▶ TASK INSTRUCTIONS
Please output all the entries word for word, without the pictures.

▶ RECORDS SHOWN

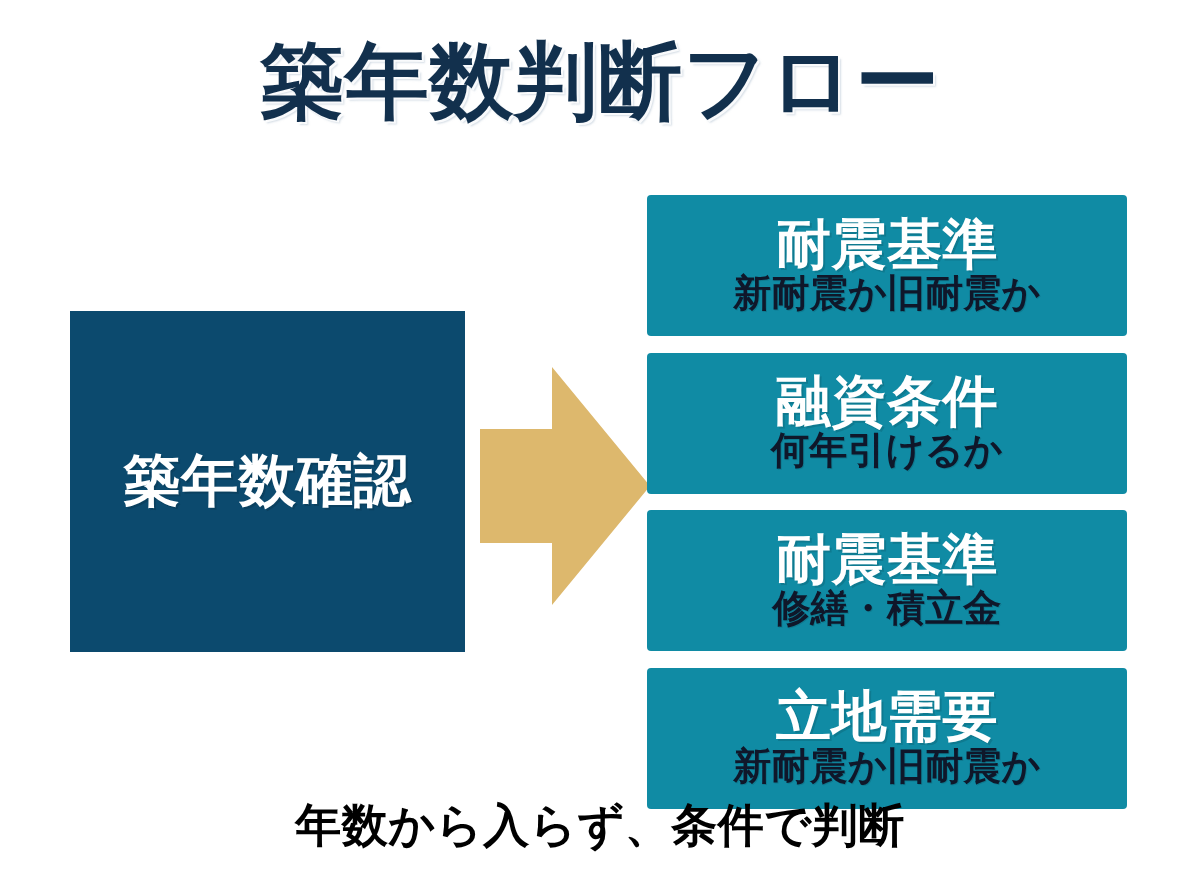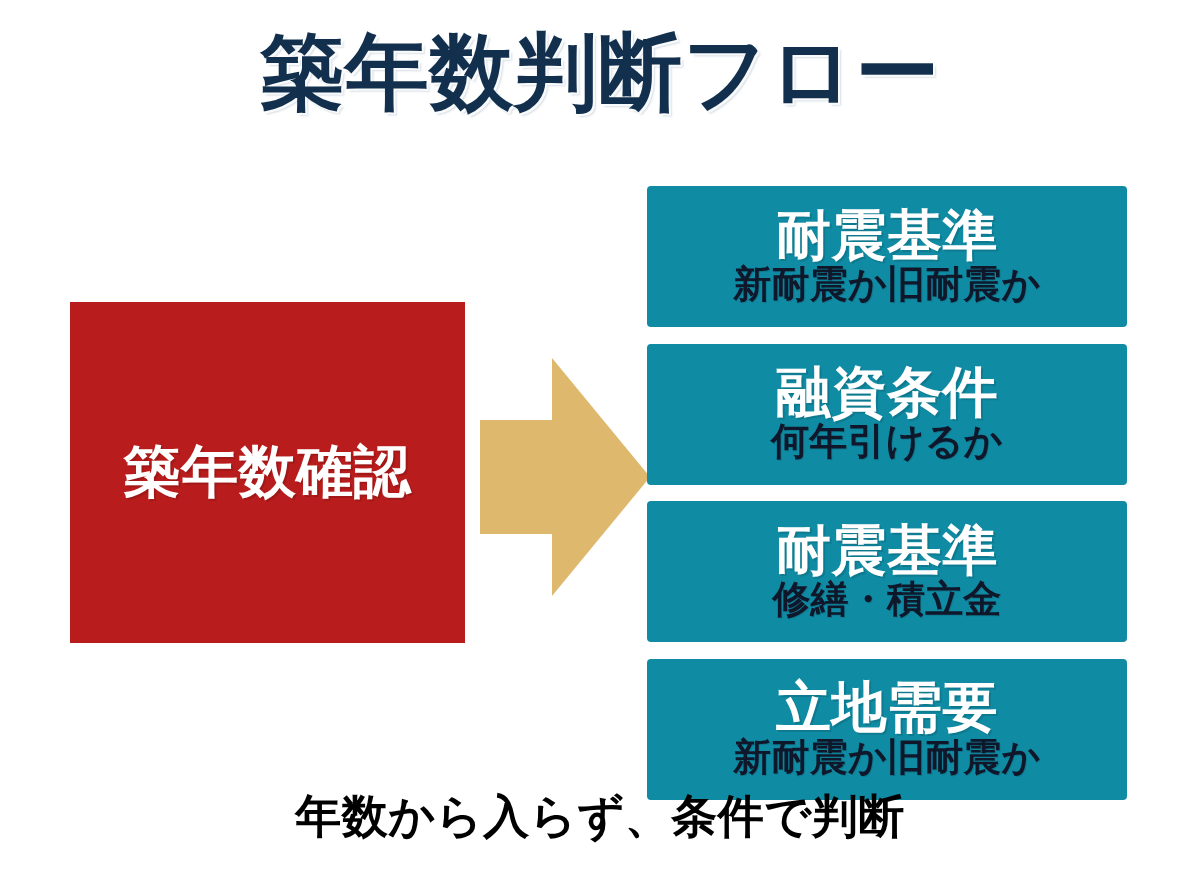--- a/index.html
+++ b/index.html
@@ -20,6 +20,7 @@
     width: 1200px;
     height: 820px;
     background: #ffffff;
+    margin-top: 9px;
   }
 
   

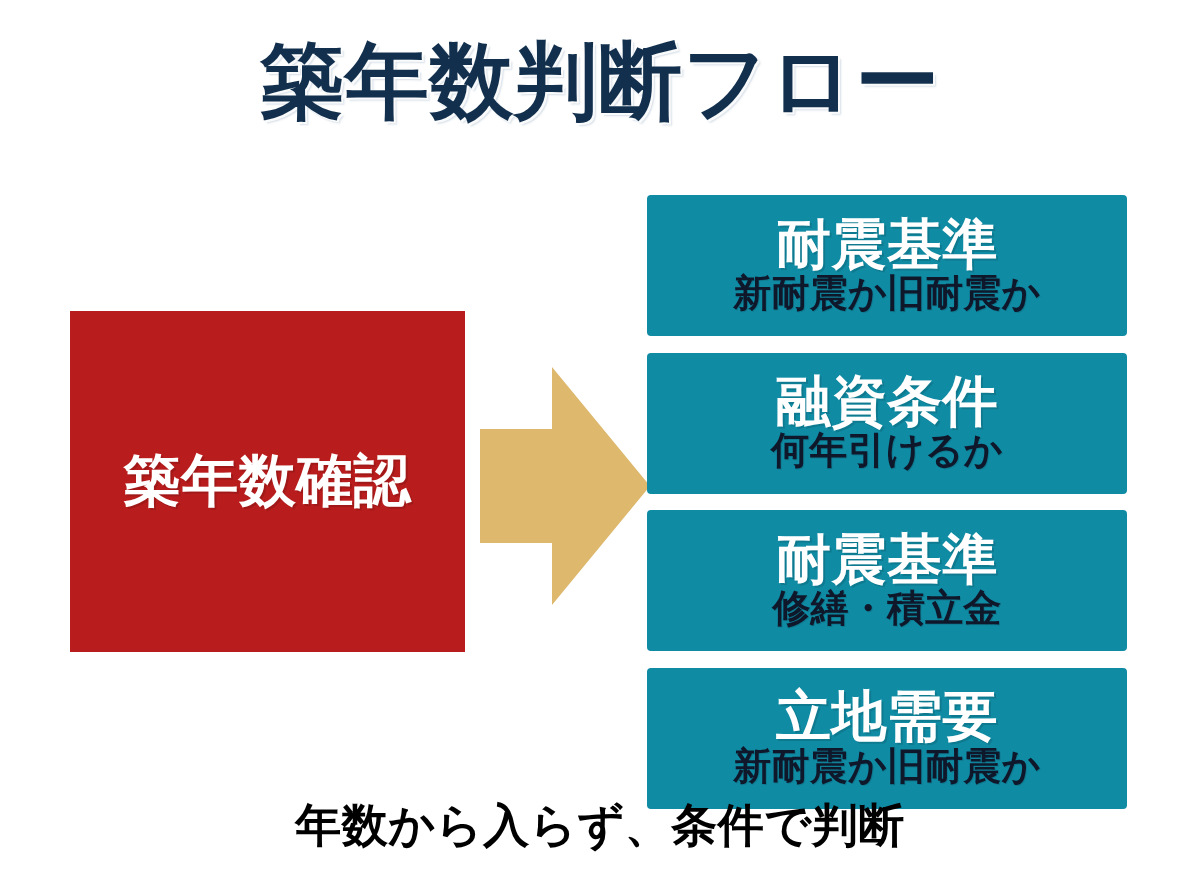--- a/index.html
+++ b/index.html
@@ -47,7 +47,7 @@
     top: 302px;
     width: 395px;
     height: 341px;
-    background: #b91c1c;
+    background: #0c4a6e;
     display: flex;
     align-items: center;
     justify-content: center;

▶ RESPONSE FOR THIS EXERCISE
--- a/index.html
+++ b/index.html
@@ -20,6 +20,7 @@
     width: 1200px;
     height: 820px;
     background: #ffffff;
+    margin-top: 9px;
   }
 
   

--- a/index.html
+++ b/index.html
@@ -47,7 +47,7 @@
     top: 302px;
     width: 395px;
     height: 341px;
-    background: #b91c1c;
+    background: #0c4a6e;
     display: flex;
     align-items: center;
     justify-content: center;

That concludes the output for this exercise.